** Opening EXTRACTED INFORMATION block **

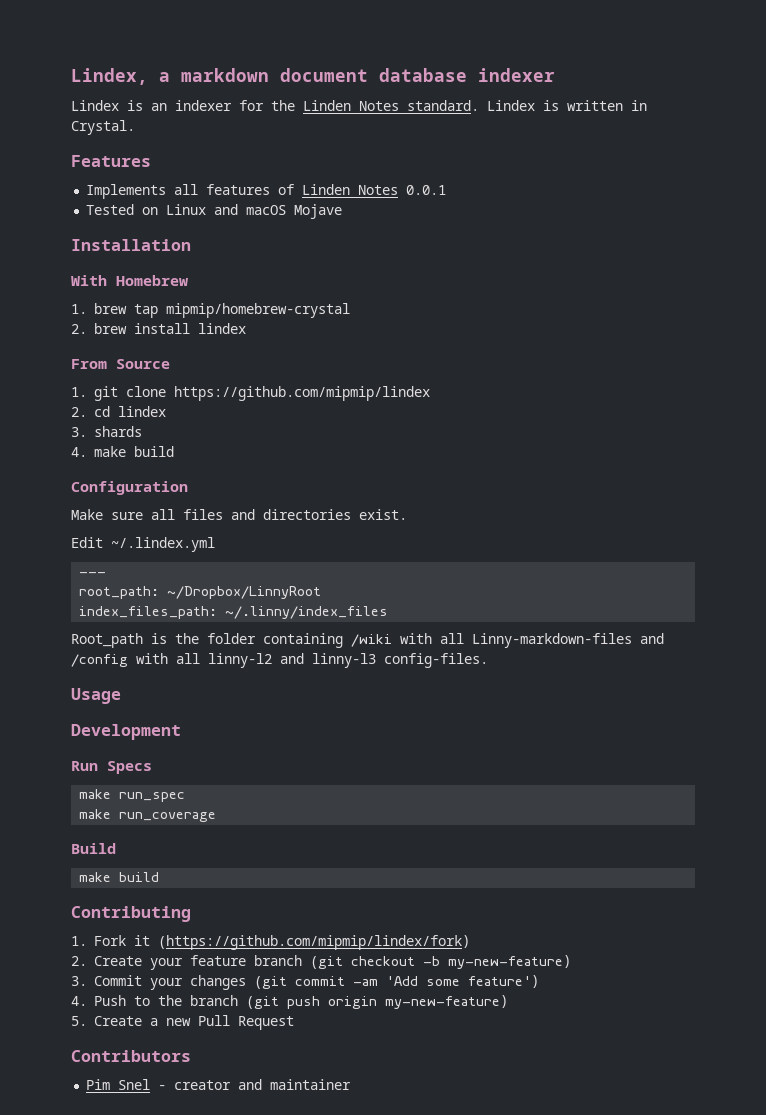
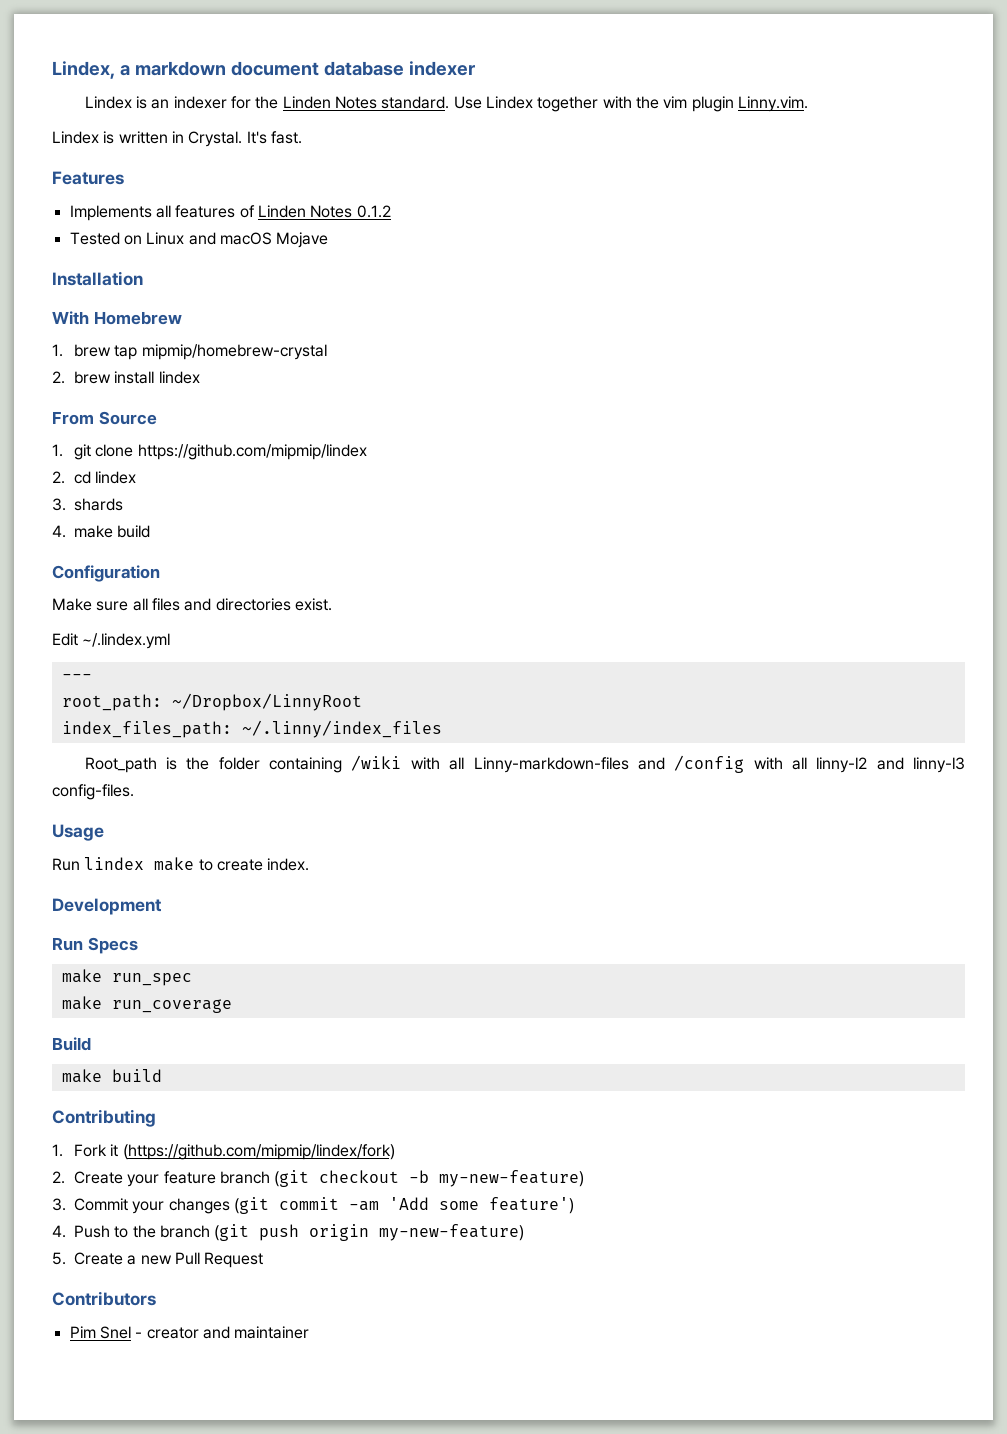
- Lindex is an indexer for the Linden Notes standard. Lindex is written in Crystal.
+ Lindex is an indexer for the Linden Notes standard. Use Lindex together with the vim plugin Linny.vim.
+ Lindex is written in Crystal. It's fast.
- Implements all features of Linden Notes 0.0.1
+ Implements all features of Linden Notes 0.1.2
+ Run lindex make to create index.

** Closing EXTRACTED INFORMATION block **

EXERCISE REQUIREMENTS » From the preceding records, count the lines where "standard" occurs and reply with the number only.

SOLUTION » 2